Principaux renseignements
- L’entreprise italienne de défense Leonardo développe et teste son nouveau système de défense aérienne, Michelangelo, en Ukraine.
- Michelangelo est capable d’intercepter et de neutraliser diverses menaces, notamment les armes hypersoniques et les essaims de drones.
- Leonardo envisage que la technologie Michelangelo crée une « zone morte » et protège à terme toute l’Europe grâce à un dôme de défense aérienne complet.
Leonardo, une entreprise italienne du secteur de la défense, développe un nouveau système de défense aérienne appelé Michelangelo, qu’elle prévoit de tester en Ukraine avant la fin de l’année. Ces essais en conditions réelles permettront de valider de manière décisive l’efficacité de Michelangelo.
20 pays manifestent leur intérêt
L’entreprise prévoit une forte demande pour Michelangelo, 20 pays ayant déjà manifesté leur intérêt. Leonardo estime que le système générera 21 milliards d’euros de chiffre d’affaires d’ici 2035.
La principale force de Michelangelo réside dans sa capacité à intercepter et à neutraliser un large éventail de menaces, notamment les missiles balistiques, les armes hypersoniques et les essaims de drones. Le système utilise le module MC5 de Leonardo, qui permet une intégration transparente entre différentes plateformes de défense.
Créer une « zone morte »
Cingolani, PDG de Leonardo, envisage que Michelangelo crée une « zone morte » s’étendant sur 10 à 15 kilomètres, offrant une protection efficace contre les attaques de drones et d’armes. Cette zone peut être étendue en connectant de l’artillerie, des radars, des satellites et des systèmes anti-drones.
Bien que Leonardo n’ait pas divulgué le coût exact de développement du module MC5, Cingolani a souligné que les milliards d’euros investis par l’entreprise dans son portefeuille de produits de défense ont joué un rôle déterminant dans la concrétisation de Michelangelo.
Projets futurs
Au-delà du déploiement urgent en Ukraine, Leonardo prévoit de transférer la technologie Michelangelo à des nations alliées et d’adapter le module MC5 pour l’intégrer à d’autres systèmes d’armes.
Des tests approfondis de Michelangelo sont prévus, notamment des essais contre des missiles balistiques et un exercice d’intégration de commandement et de contrôle en 2027. D’autres améliorations, notamment des capacités spatiales, sont prévues pour 2028 et 2029.
Collaboration avec Thales ?
Leonardo envisage également des opportunités de collaboration sur d’autres modèles de dômes, en partenariat potentiel avec des entreprises telles que Thales, qui a récemment lancé son propre système de défense aérienne.

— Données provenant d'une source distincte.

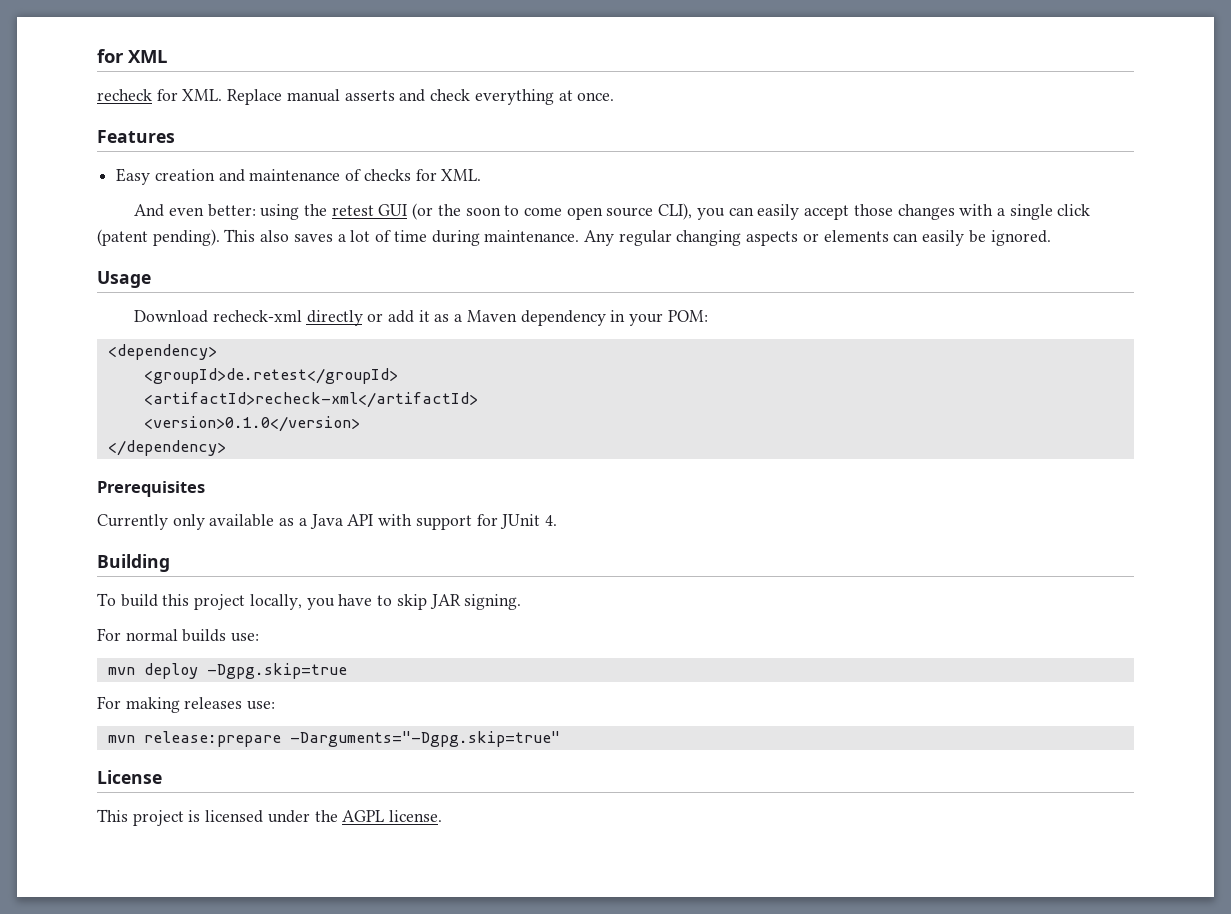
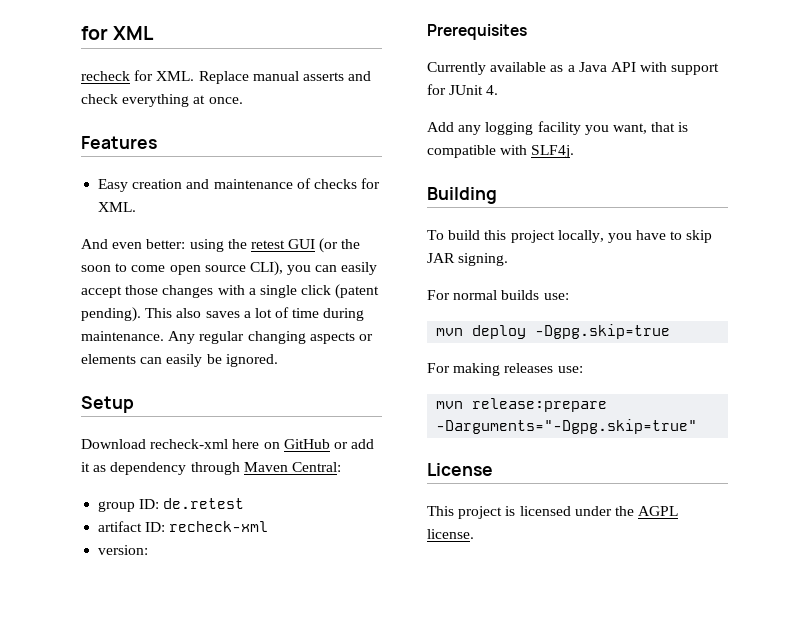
[97,271,151,288] Usage -> [81,396,134,413] Setup
[306,310,363,326] directly -> [232,439,330,449] here on GitHub
[454,310,708,326] [107,344,217,360] [143,368,398,384] [143,392,478,408] [143,416,360,432] [107,440,226,456] a Maven dependency in your POM: // <dependency> // <groupId>de.retest</groupId> // <artifactId>recheck-xml</artifactId> // <version>0.1.0</version> // </dependency> -> [110,462,341,475] [98,498,245,512] [98,521,269,532] [98,545,149,555] dependency through Maven Central: // group ID: de.retest // artifact ID: recheck-xml // version:
[172,514,205,530] only -> (486, 68) none
(557, 520) none -> [427,121,689,135] [427,145,575,158] // Add any logging facility you want, that is compatible with SLF4j.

Cingolani imagine un avenir où un dôme de défense aérienne complet protégerait toute l’Europe.
L’entreprise explorera diverses stratégies de vente pour Michelangelo, notamment des contrats de logiciels pour le module MC5 et des offres complètes englobant d’autres systèmes d’armes, en tirant potentiellement parti de sa participation de 25 pour cent dans le fabricant européen de missiles MBDA.